Autism is a more common term used for Autism Spectrum Disorders (ASD).
Autism is a syndrome, which means it’s identified by a group of signs and symptoms that together are characteristic of the disorder. It is referred to as a spectrum disorder because children are affected by it in varying degrees that occur across a spectrum—from mild to moderate to severe in several different categories.
Not all children with autism have the same level of functioning.

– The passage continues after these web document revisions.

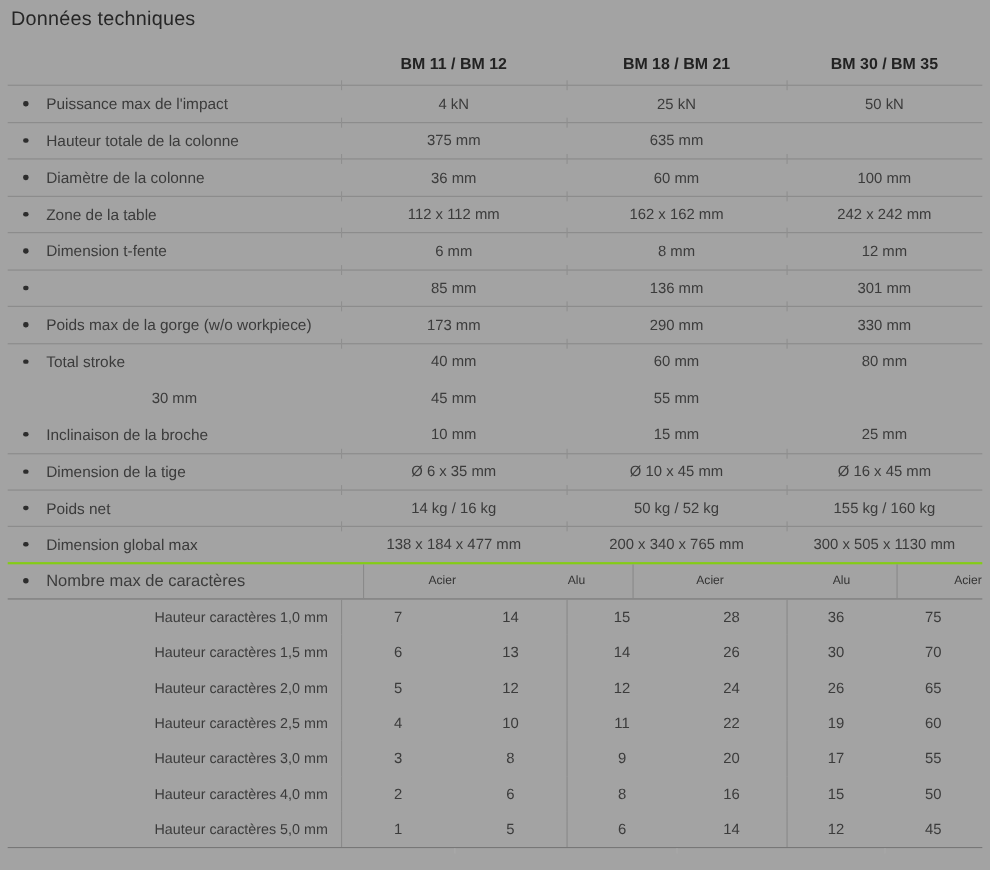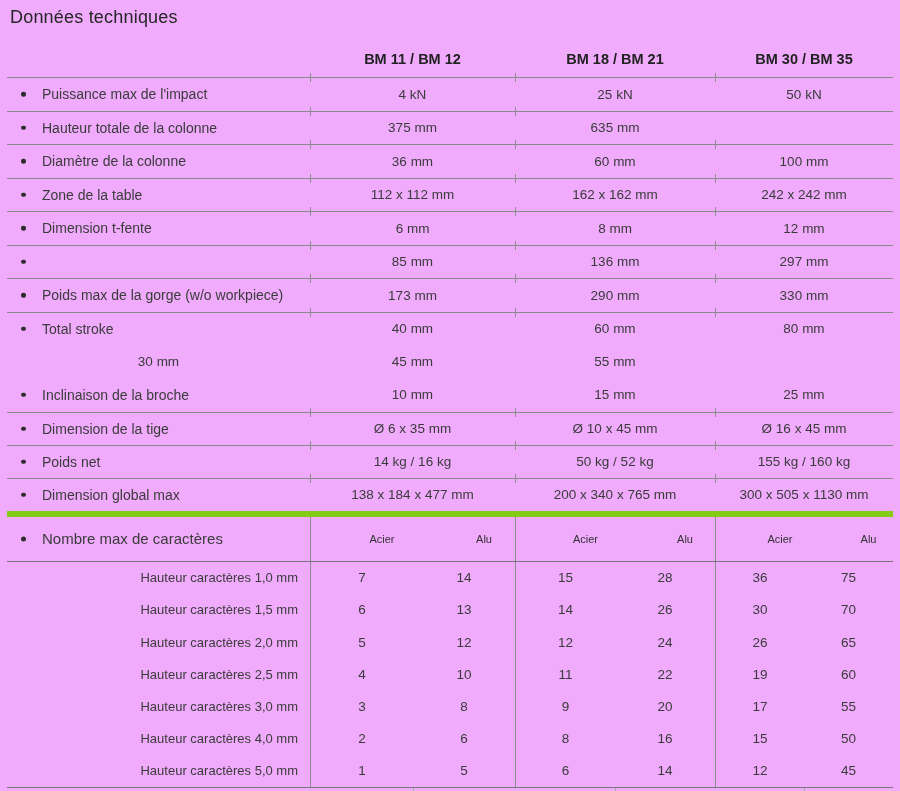"Données techniques" .page { background: #f0abfc -> #a3a3a3 }
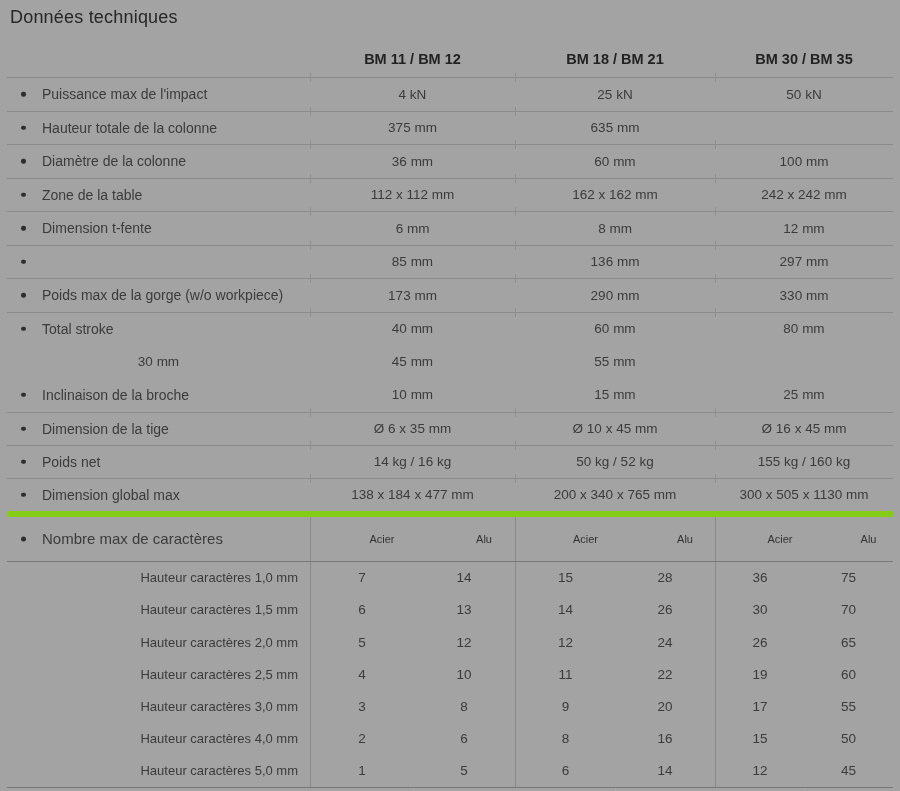"297 mm" div.val { text: 297 -> 301 }
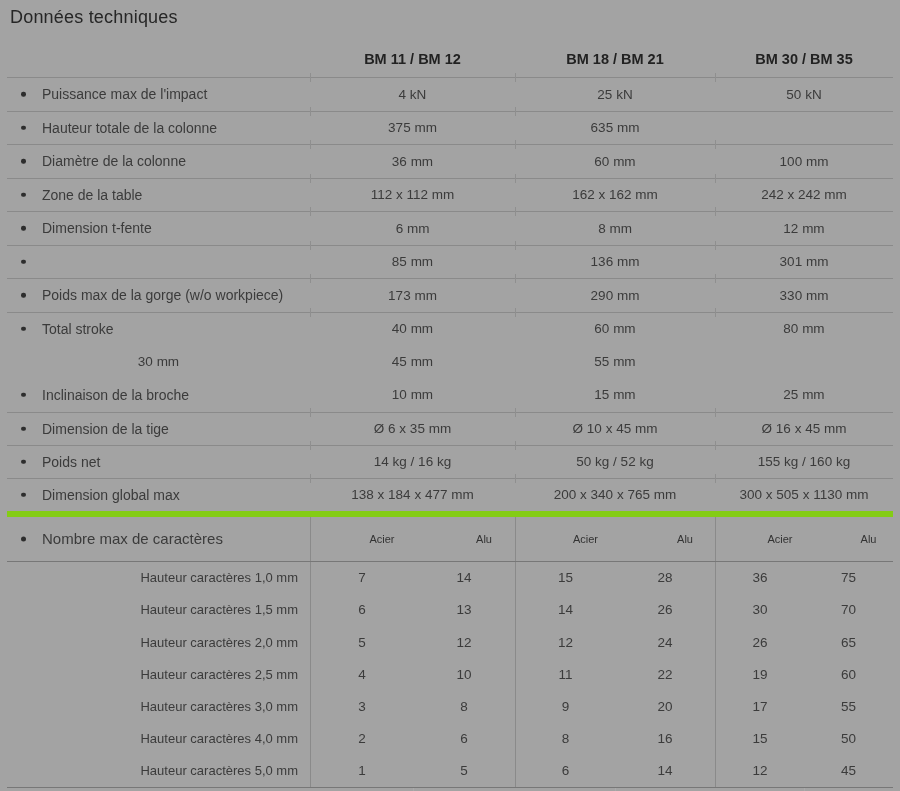"Nombre max de caractères" .chead { border-top: 6px solid #84cc16 -> 2px solid #84cc16; gap: none -> 20px; height: 51px -> 34px }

There are two major forms of autism, depending upon when the disorder manifests itself. Infantile autism refers to those children who show signs of autism at birth and fail to meet few or any developmental milestones. Regressive autism refers to children who develop normally until they are about 18 months old, then progress is halted and they begin to regress. They may learn a few words and be socially interactive, then cut back or stop altogether.
Autism is defined by a set of behaviors that are developmentally delayed, including delays in socialization and communication along with repetitive and/or aggressive behaviors. Children may exhibit a lack of social skills and interest in playing with friends, limitations with regard to communication skills such as talking and pointing, excessive aggression and temper tantrums, as well as self-stimulating and repetitive behaviors like flapping or wringing the hands. Some or all of these behaviors may be present and occur at varying degrees.
Most children with autism are slow to acquire new knowledge or skills. Some kids have signs of lower than normal intelligence while others have average or high intelligence. Intelligent children with autism may learn quickly but have trouble communicating, applying what they know to everyday life, and adjusting to social situations. Again, each child is different with regard to how autism is expressed as well as how he or she progresses.